▶ **Work order**
Check each line of the material below for "fichier" and copy those where it appears.

▶ **Recorded data**
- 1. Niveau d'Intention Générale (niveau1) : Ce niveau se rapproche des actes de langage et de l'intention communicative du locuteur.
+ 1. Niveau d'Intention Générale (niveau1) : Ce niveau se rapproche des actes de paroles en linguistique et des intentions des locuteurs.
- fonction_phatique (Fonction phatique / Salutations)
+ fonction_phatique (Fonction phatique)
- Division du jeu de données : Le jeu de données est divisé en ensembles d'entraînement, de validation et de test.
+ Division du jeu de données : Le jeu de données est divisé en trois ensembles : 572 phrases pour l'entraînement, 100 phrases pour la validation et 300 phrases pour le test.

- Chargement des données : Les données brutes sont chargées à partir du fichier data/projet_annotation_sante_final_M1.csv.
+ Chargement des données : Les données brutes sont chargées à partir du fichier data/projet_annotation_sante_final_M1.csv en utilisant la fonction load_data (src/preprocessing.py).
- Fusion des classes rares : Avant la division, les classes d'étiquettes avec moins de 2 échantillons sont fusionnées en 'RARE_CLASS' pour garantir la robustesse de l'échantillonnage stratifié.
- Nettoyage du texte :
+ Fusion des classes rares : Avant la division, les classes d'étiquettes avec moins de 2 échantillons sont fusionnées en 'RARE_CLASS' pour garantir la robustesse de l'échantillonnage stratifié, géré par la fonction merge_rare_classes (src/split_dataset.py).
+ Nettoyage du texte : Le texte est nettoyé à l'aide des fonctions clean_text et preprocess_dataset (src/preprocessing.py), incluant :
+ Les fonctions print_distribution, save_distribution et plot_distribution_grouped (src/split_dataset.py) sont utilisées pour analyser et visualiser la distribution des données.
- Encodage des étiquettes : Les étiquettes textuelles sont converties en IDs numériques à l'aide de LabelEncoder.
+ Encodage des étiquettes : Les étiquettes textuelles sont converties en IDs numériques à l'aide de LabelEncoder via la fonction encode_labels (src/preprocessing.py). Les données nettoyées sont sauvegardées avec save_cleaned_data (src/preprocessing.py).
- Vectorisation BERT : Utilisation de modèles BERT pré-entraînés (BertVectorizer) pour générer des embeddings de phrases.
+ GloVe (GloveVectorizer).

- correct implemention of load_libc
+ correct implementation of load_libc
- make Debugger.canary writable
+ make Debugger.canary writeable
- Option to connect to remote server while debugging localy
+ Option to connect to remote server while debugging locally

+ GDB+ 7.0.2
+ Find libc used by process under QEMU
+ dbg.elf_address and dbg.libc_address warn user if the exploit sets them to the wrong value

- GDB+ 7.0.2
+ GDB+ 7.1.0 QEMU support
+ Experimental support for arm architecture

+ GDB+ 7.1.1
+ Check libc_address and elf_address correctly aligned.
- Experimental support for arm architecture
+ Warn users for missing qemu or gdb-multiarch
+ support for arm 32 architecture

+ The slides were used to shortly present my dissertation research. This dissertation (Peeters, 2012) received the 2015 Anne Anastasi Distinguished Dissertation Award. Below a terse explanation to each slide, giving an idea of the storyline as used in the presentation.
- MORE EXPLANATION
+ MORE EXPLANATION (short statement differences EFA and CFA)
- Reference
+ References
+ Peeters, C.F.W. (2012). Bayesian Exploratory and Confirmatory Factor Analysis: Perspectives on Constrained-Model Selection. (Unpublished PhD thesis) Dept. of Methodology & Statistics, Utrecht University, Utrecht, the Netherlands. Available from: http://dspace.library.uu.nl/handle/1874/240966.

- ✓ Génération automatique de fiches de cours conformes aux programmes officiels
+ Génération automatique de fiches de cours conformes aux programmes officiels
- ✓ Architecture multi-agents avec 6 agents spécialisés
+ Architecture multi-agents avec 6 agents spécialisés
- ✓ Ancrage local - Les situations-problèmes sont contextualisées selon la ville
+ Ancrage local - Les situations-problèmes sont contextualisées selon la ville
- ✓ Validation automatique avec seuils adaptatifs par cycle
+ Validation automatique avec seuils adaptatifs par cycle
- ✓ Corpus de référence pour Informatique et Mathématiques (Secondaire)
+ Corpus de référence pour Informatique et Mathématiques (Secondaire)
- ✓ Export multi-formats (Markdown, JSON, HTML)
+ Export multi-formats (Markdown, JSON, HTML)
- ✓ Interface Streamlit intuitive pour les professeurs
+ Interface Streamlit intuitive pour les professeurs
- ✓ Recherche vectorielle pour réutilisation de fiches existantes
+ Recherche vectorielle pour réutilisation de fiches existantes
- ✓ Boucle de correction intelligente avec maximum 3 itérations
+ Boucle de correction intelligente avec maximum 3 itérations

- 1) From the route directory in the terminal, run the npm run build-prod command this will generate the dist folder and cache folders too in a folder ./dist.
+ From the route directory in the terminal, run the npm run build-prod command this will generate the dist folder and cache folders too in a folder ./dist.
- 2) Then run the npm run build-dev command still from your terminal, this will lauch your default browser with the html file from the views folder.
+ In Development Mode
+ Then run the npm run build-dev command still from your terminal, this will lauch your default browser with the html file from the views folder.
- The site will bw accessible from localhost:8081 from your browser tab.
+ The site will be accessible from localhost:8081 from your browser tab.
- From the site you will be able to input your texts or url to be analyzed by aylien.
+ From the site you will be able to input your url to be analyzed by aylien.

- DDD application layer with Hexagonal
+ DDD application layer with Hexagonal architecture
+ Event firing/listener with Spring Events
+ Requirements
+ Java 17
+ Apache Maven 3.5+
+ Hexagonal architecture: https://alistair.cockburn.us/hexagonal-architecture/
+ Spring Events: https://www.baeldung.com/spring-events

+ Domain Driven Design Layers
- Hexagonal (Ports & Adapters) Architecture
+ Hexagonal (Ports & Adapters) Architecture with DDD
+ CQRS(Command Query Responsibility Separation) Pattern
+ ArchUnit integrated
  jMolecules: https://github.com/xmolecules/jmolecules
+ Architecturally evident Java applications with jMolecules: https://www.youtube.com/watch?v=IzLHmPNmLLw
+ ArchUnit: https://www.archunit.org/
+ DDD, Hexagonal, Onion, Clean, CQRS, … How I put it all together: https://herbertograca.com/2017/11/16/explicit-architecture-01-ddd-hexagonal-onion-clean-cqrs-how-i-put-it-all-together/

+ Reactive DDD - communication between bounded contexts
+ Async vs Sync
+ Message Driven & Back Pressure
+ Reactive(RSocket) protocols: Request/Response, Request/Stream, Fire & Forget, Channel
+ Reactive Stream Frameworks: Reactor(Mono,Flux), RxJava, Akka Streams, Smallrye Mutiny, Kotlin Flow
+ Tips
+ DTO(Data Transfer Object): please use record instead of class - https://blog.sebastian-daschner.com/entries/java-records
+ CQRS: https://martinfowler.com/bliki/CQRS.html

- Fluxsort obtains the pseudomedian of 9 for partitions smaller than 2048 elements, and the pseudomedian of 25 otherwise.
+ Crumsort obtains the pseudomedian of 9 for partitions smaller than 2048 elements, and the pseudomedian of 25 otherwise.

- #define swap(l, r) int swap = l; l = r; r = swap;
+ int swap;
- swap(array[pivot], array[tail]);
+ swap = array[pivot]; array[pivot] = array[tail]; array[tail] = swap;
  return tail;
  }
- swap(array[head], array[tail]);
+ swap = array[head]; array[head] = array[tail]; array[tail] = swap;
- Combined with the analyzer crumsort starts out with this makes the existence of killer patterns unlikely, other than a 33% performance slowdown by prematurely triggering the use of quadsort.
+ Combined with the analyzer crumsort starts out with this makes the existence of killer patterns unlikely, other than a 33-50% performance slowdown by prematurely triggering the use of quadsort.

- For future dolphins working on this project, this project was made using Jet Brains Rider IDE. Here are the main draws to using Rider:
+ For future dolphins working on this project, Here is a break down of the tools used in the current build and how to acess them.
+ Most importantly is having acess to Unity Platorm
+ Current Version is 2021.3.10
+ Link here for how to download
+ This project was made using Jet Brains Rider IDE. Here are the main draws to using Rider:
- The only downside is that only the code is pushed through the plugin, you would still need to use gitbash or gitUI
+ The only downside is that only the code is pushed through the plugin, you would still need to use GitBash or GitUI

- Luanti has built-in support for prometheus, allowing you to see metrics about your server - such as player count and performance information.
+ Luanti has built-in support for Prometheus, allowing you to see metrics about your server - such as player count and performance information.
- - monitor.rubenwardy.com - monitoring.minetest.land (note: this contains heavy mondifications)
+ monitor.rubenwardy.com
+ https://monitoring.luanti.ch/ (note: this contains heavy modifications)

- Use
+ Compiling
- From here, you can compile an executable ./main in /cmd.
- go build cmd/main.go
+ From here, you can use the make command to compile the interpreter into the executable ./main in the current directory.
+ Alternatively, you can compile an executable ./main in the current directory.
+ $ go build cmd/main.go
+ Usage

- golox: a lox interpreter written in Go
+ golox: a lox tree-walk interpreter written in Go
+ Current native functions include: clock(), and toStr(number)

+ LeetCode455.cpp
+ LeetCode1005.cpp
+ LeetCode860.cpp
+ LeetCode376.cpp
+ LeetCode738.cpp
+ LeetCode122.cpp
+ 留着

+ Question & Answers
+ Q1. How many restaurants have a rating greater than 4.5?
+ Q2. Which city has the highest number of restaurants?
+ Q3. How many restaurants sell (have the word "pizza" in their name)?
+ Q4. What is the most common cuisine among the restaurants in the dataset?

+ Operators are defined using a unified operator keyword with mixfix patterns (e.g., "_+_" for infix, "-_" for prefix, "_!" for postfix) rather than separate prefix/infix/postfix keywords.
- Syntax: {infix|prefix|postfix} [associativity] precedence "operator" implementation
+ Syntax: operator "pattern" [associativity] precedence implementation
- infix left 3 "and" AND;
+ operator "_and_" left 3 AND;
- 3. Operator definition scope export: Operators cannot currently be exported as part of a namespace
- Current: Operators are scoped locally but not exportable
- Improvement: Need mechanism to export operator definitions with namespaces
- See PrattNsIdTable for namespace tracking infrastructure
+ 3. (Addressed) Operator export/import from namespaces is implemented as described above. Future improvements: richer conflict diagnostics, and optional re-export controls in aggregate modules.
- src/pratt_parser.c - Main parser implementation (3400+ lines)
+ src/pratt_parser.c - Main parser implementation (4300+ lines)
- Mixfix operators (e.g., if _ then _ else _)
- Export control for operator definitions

▶ **Finished exercise**
- Chargement des données : Les données brutes sont chargées à partir du fichier data/projet_annotation_sante_final_M1.csv.
+ Chargement des données : Les données brutes sont chargées à partir du fichier data/projet_annotation_sante_final_M1.csv en utilisant la fonction load_data (src/preprocessing.py).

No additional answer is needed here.